*** Begin section ***

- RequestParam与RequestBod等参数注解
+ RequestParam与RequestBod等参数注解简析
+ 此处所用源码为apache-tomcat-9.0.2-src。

*** End section ***
*** Begin section ***

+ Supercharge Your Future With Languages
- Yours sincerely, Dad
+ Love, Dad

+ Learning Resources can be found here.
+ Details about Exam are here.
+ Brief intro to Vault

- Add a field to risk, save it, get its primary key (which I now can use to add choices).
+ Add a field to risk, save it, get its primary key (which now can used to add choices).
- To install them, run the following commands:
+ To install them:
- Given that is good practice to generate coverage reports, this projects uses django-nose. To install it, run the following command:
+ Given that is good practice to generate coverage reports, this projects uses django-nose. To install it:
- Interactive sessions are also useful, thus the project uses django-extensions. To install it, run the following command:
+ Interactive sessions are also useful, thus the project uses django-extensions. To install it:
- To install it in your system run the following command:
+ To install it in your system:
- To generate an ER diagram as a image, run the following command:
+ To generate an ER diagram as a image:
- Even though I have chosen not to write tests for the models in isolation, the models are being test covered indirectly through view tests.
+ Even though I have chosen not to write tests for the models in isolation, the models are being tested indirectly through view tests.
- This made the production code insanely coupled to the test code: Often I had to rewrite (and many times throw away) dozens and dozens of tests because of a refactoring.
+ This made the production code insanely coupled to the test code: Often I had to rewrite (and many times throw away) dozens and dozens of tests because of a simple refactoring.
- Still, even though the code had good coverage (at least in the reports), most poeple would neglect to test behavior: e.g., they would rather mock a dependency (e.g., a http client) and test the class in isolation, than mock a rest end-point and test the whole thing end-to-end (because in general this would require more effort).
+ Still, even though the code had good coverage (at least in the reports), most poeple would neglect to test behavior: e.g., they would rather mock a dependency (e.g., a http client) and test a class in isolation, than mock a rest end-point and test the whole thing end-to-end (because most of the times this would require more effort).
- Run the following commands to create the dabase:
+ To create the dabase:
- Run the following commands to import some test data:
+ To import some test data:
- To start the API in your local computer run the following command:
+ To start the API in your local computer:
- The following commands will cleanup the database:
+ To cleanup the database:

*** End section ***
*** Begin section ***

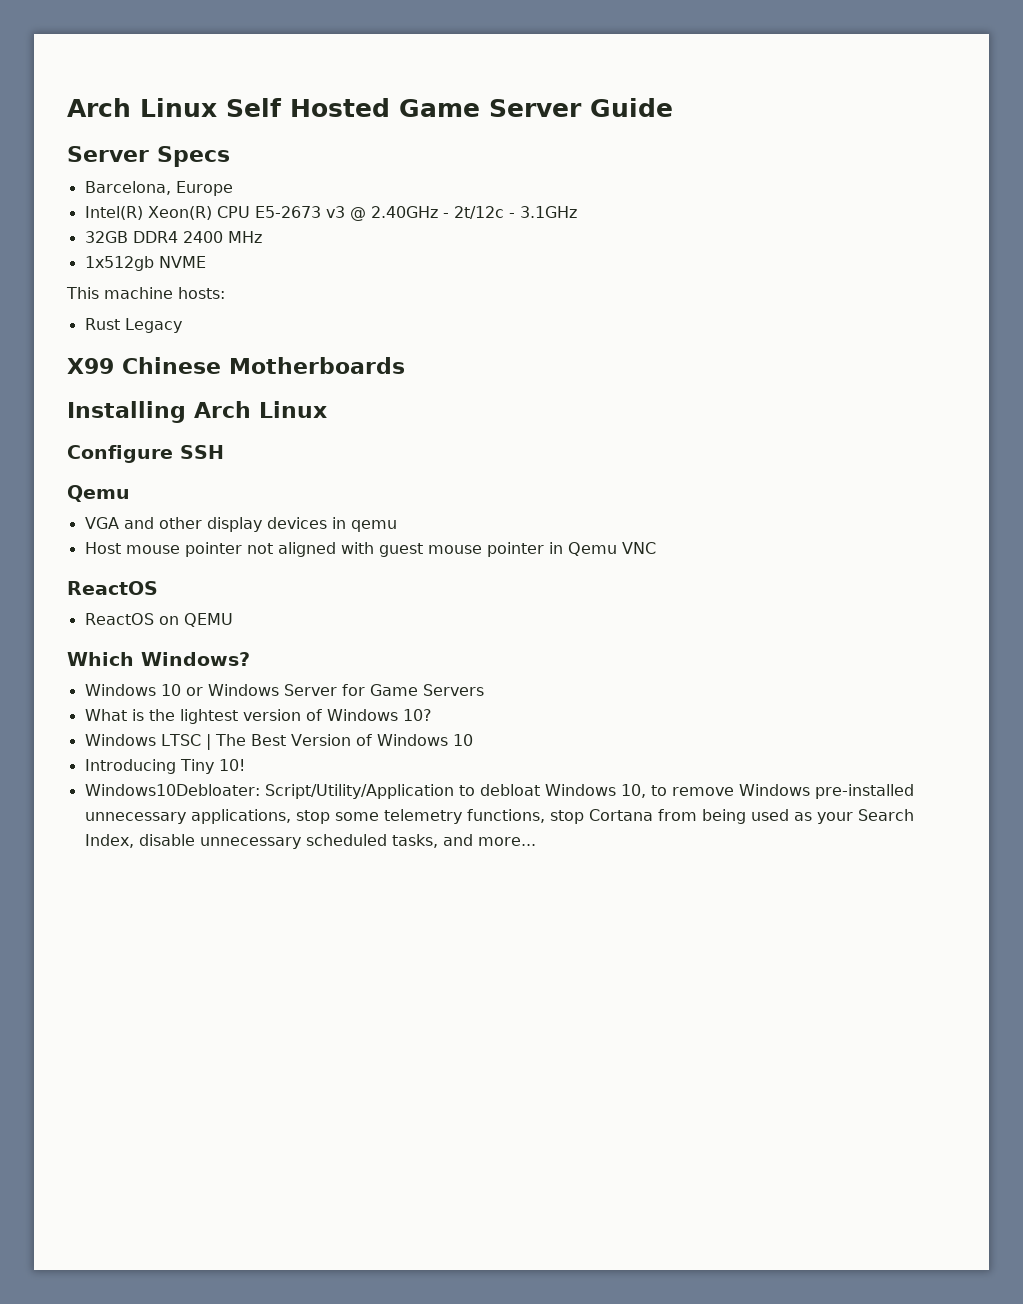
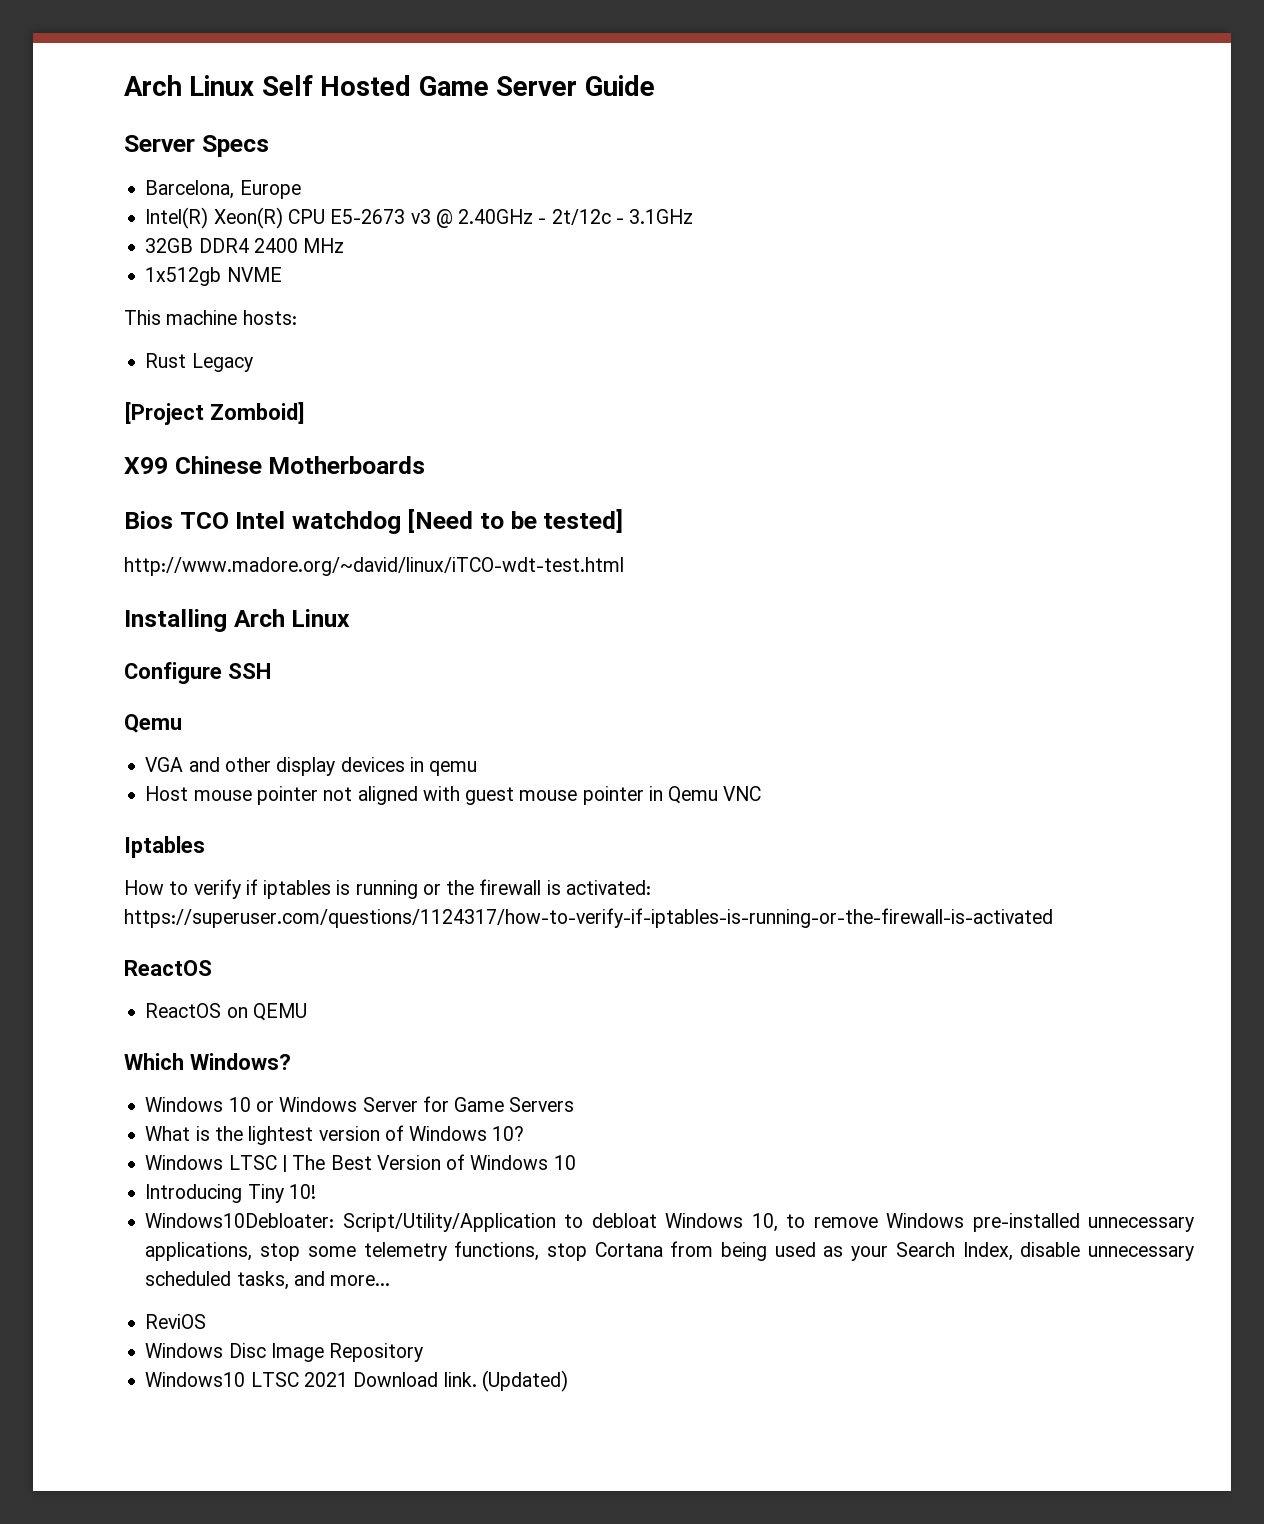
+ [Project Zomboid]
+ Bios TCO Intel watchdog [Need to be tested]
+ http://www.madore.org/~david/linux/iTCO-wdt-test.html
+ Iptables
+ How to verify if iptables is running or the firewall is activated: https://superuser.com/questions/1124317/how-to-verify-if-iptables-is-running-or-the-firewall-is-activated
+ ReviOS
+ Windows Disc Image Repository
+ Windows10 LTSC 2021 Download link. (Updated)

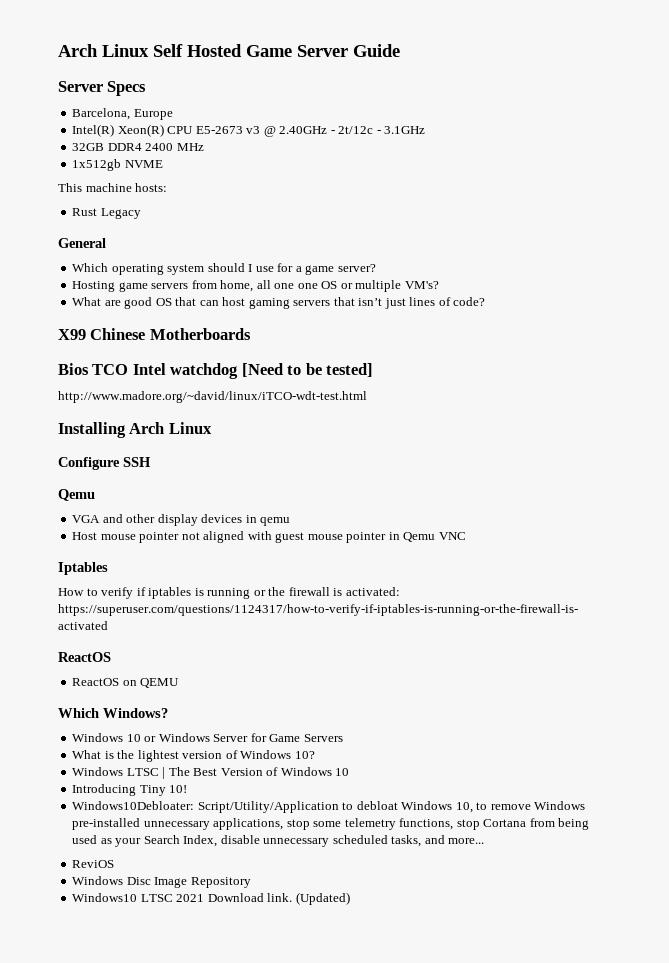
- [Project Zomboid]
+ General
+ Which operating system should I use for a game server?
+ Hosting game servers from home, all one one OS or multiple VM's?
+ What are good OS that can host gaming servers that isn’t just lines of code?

*** End section ***

WORK TO COMPLETE: Copy each line holding "production" from the material above.

SOLUTION TO THE PROBLEM:
- This made the production code insanely coupled to the test code: Often I had to rewrite (and many times throw away) dozens and dozens of tests because of a refactoring.
+ This made the production code insanely coupled to the test code: Often I had to rewrite (and many times throw away) dozens and dozens of tests because of a simple refactoring.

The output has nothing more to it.